言いたかったことを葉はぐっと呑《の》みこんだ。とにかく、そんなことを気にしている場合ではない。
分かりました、と言おうとした時、
「ねー、裕生ちゃん、話終わった?」
葉ははっと息を呑んだ。
「……裕生ちゃん」
昔、葉が使っていた呼び名だった。今は口にしないように我慢《がまん》している、彼女にとっては大事な言葉だった。
(どうしてその名前で呼ぶの)
全然親しくもないくせに。

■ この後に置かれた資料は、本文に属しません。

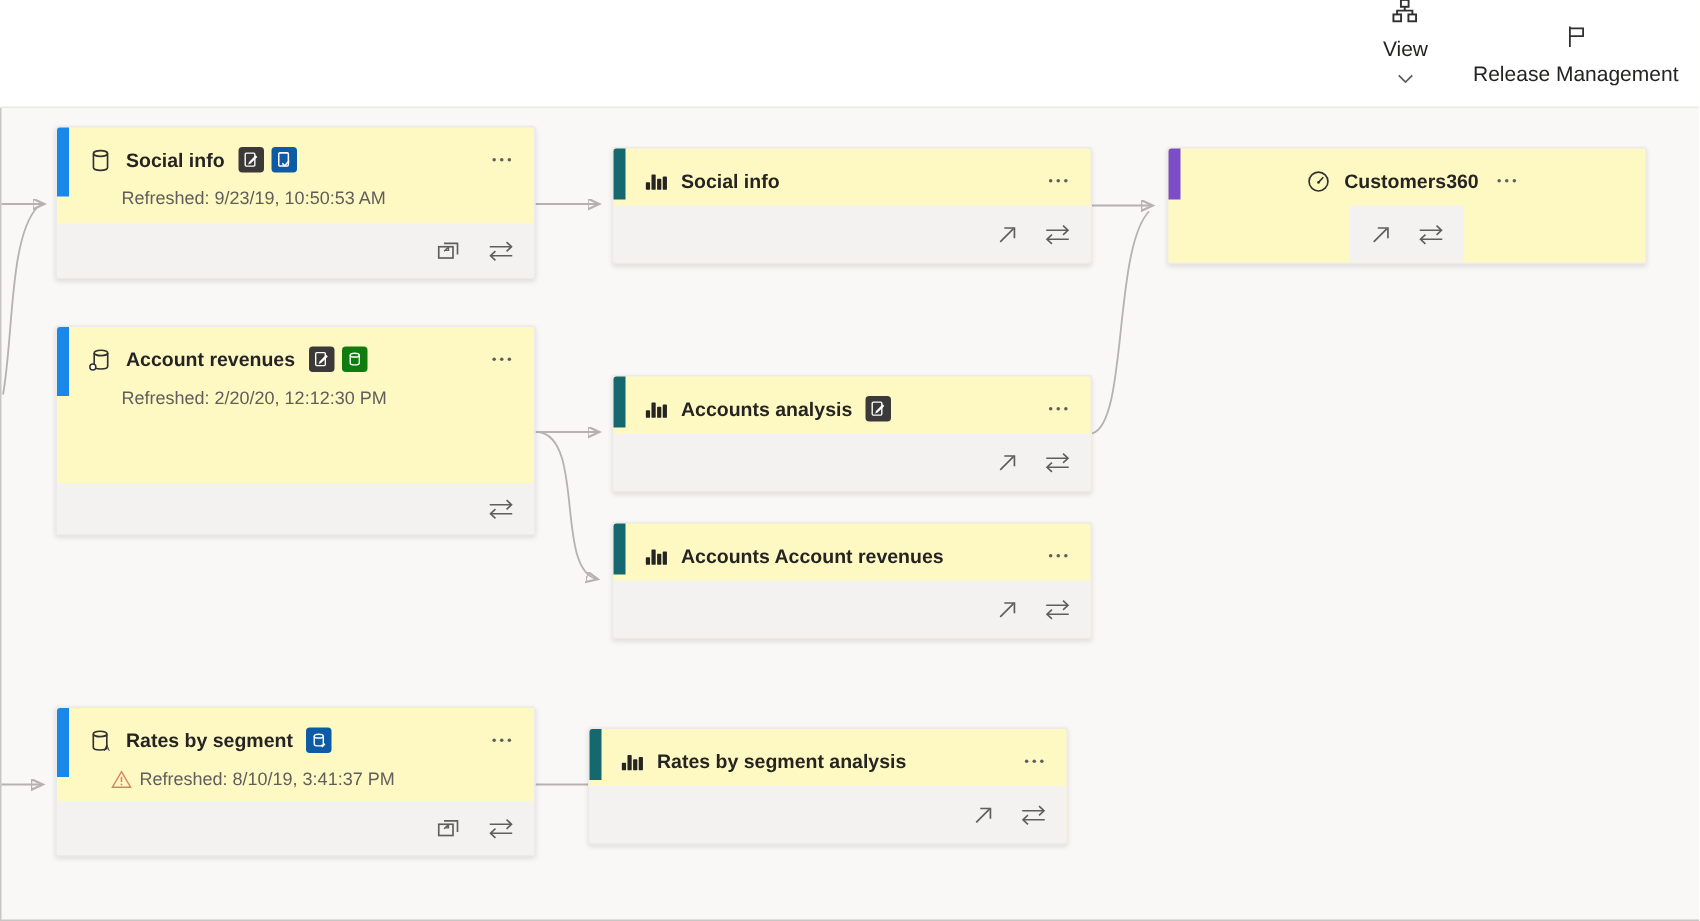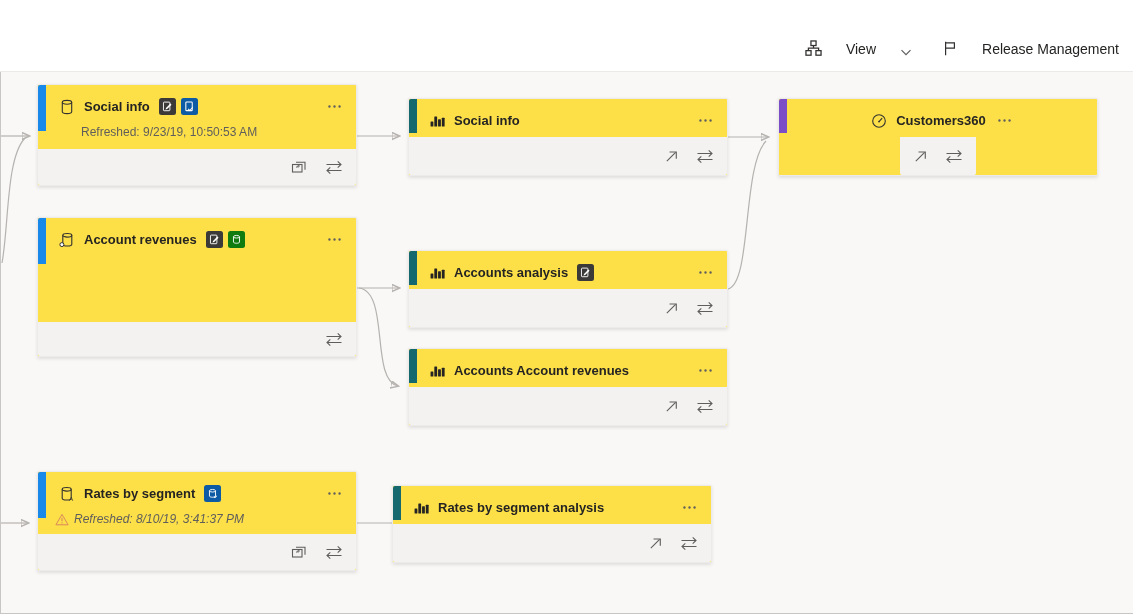"View" .tb-btn { align-items: flex-end -> center; flex-direction: none -> column; gap: 24px -> 8px }
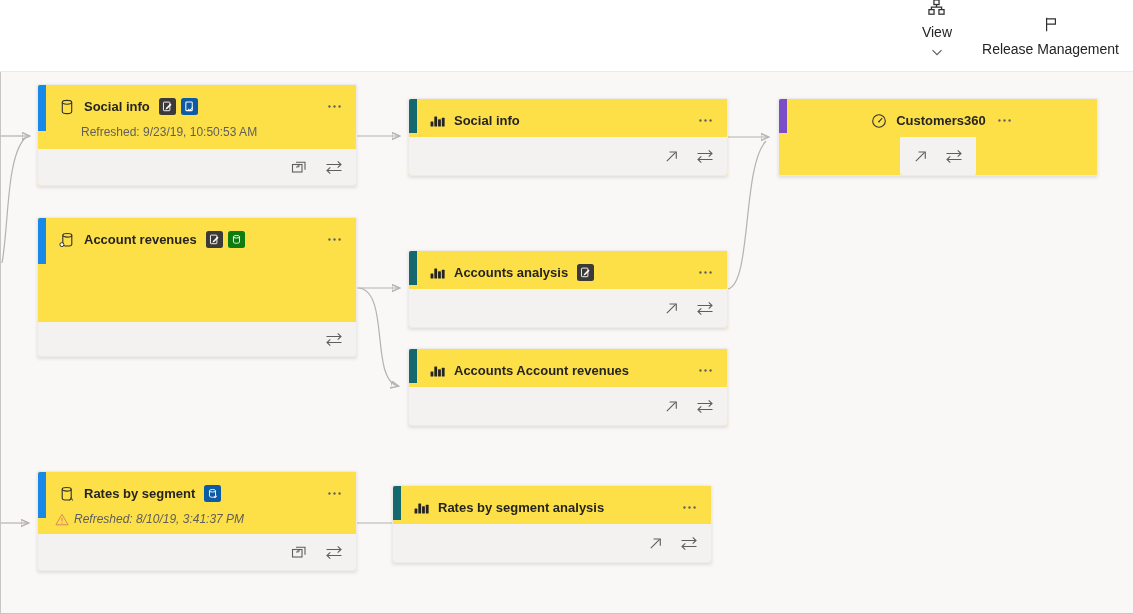"Social info" .card { background: #fde047 -> #fef9c3 }
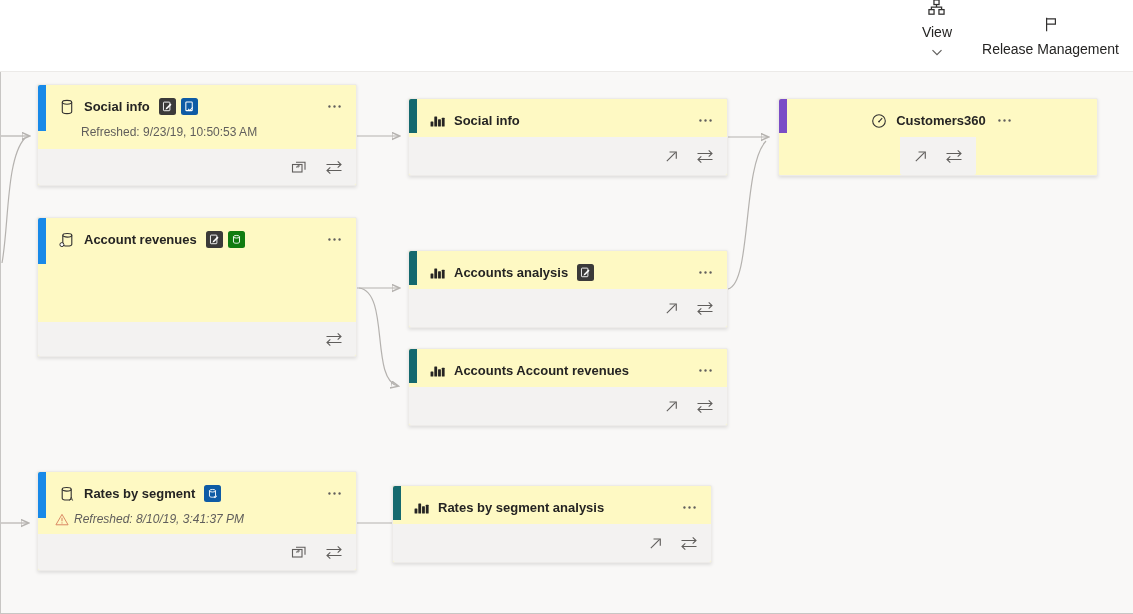"Refreshed: 2/20/20, 12:12:30 PM" div.refresh-row { html: none -> <div> <span>Refreshed: 2/20/20, 12:12:30 PM</span> </div> }
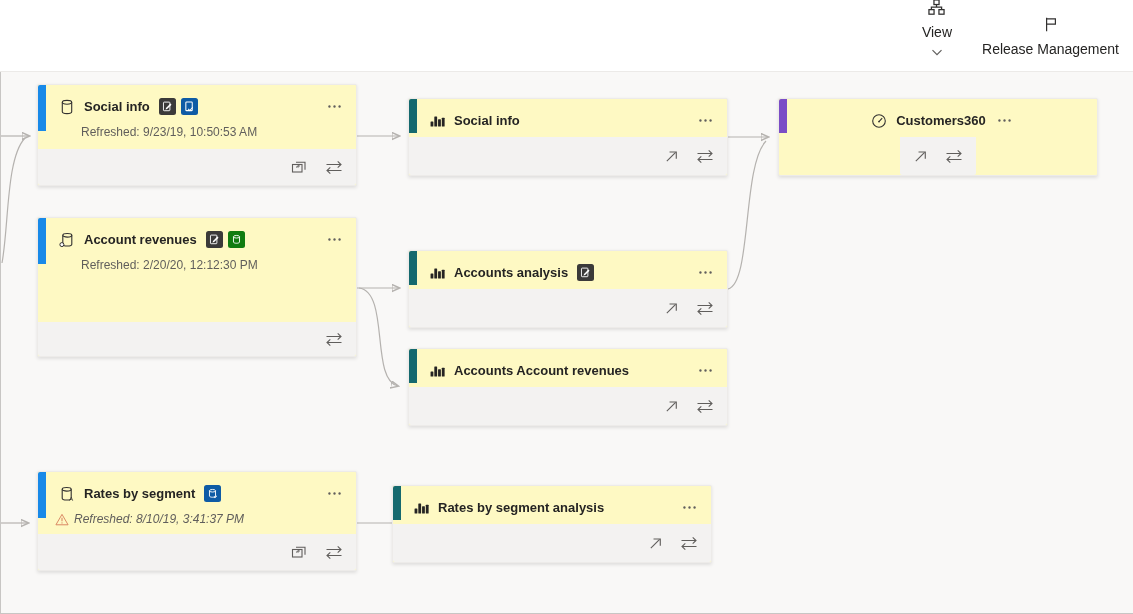"Refreshed: 8/10/19, 3:41:37 PM" .refresh-row.with-warning { font-style: italic -> none; padding-left: 17px -> 36px }
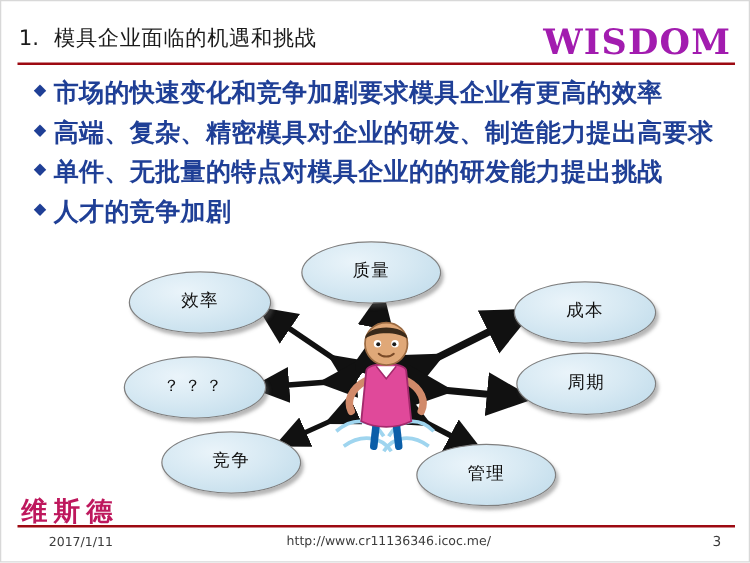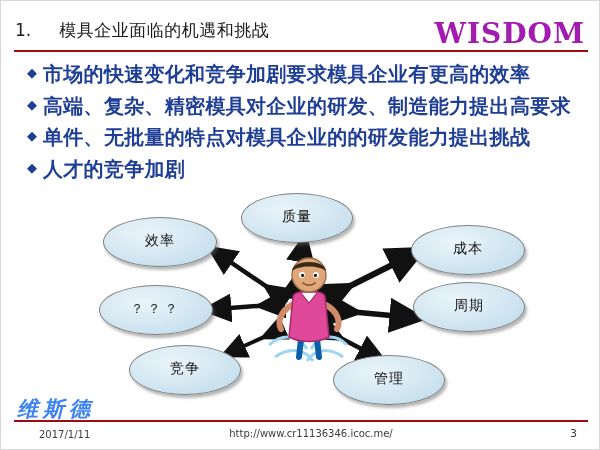"模具企业面临的机遇和挑战" .title-text { margin-left: 28px -> 12px }
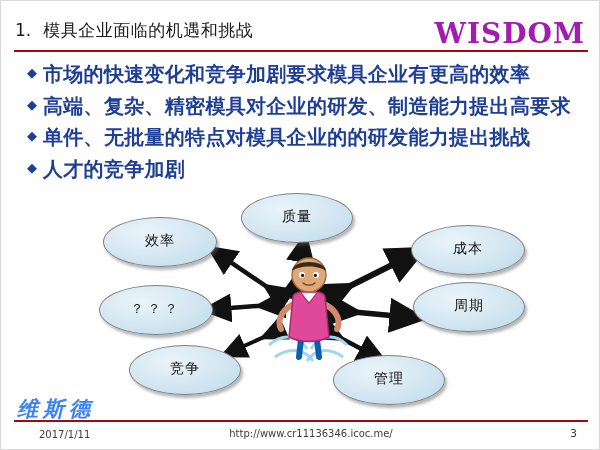"维斯德" .logo-cn { color: #3b82f6 -> #be185d; font-style: italic -> none }
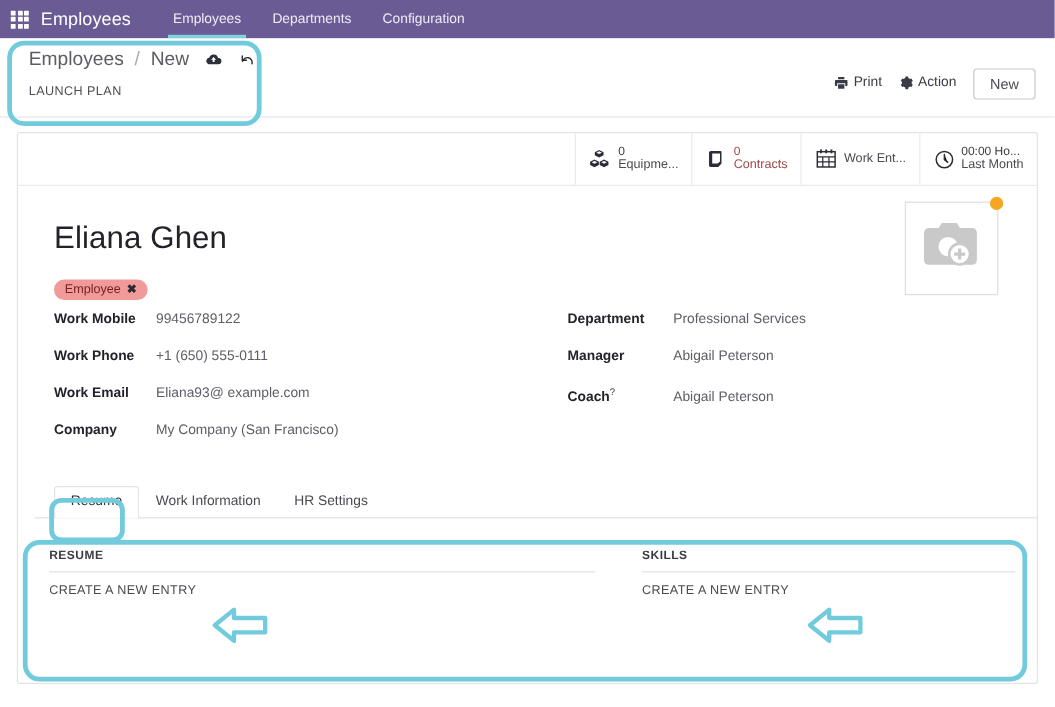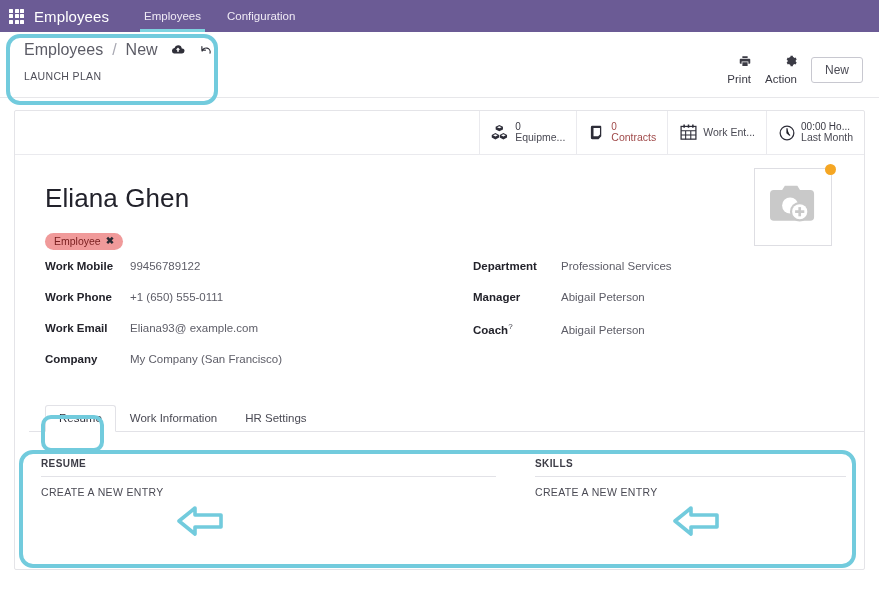"Departments" div.menu-item { html: none -> <div>Departments</div> }
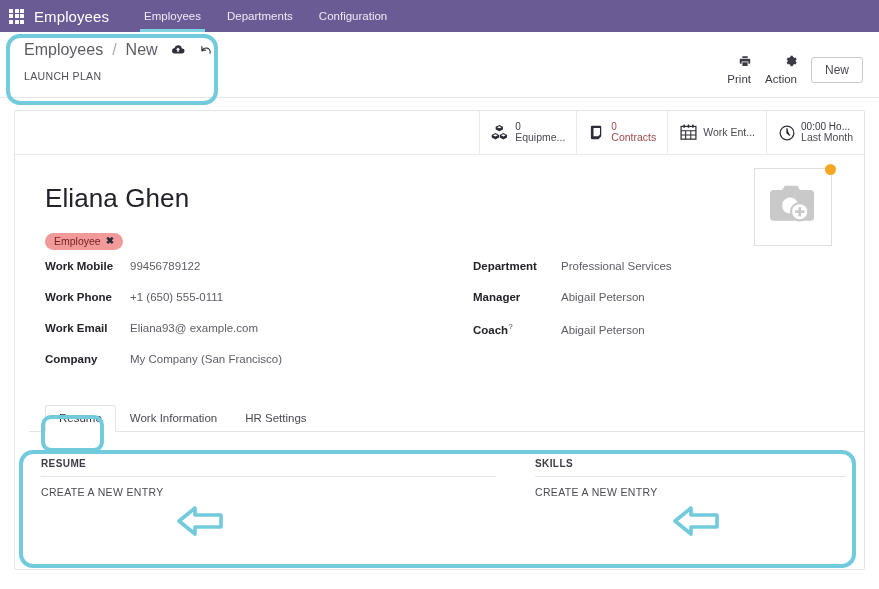"Print" .cp-action { align-items: flex-end -> flex-start; flex-direction: column -> none }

会ったばかりのくせに。
「雛咲《ひなさき》、どうかした?」
裕生が不思議《ふしぎ》そうに葉の顔を見ている。雛咲、と呼ばれるのが無性に悲しかった。どうしてあんななれなれしい人と一緒《いっしょ》にいられるんだろう。
(ひょっとして、本当に仲がよくなったのかも)
胸がずきりと痛んだ。
「いやです」
自分でもびっくりするような、硬い声で葉は言った。裕生は目を瞠《みは》った。
「わたし、一人で行きます」
「え? なに言ってんの、雛咲」
雛咲、と呼ばれるたびに腹が立った。
「先輩《せんぱい》はあの人とどうぞ!」
葉は駅の方に向かって走り出した。その背中に裕生の声が突き刺さる。
「雛咲!」
その呼びかけに、ますます彼女は足を速めて大通りへ出て行った。
 裕生は慌《あわ》てて葉の後を追った。新大久保《しんおおくぼ》の駅の改札に彼女の姿は見えなかった。JRに乗ったわけではないらしい。裕生《ひろお》は完全に葉《よう》を見失っていた。
追いついてきた茜《あかね》に裕生は尋ねた。
「雛咲《ひなさき》がどこに行ったか分かる?」
茜なら居場所が分かるはずだ。彼女は意識《いしき》を集中するように目を閉じた。
「……結構《けっこう》、遠くに行っちゃったよ。タクシーつかまえたんじゃない」
裕生はため息をついた。どうして葉が突然怒り出したのか、彼にはわからなかった。
「どうしたんだろ」
なにか自分が傷つけるようなことを言ったのかもしれない。裕生が考えこんでいると、そばにいた茜が呟《つぶや》いた。
「かわいいねー、あの子。裕生ちゃんは幸せだ」
「え?」
「ううん。なんでもない。大丈夫だよ。あの子も東桜《とうおう》大学に行ったんでしょ。あたしたちも追いかけようよ」
茜の言葉に、裕生も頷《うなず》いた。「一人で行く」と葉は言っていた。行き先は東桜大学のはずだった。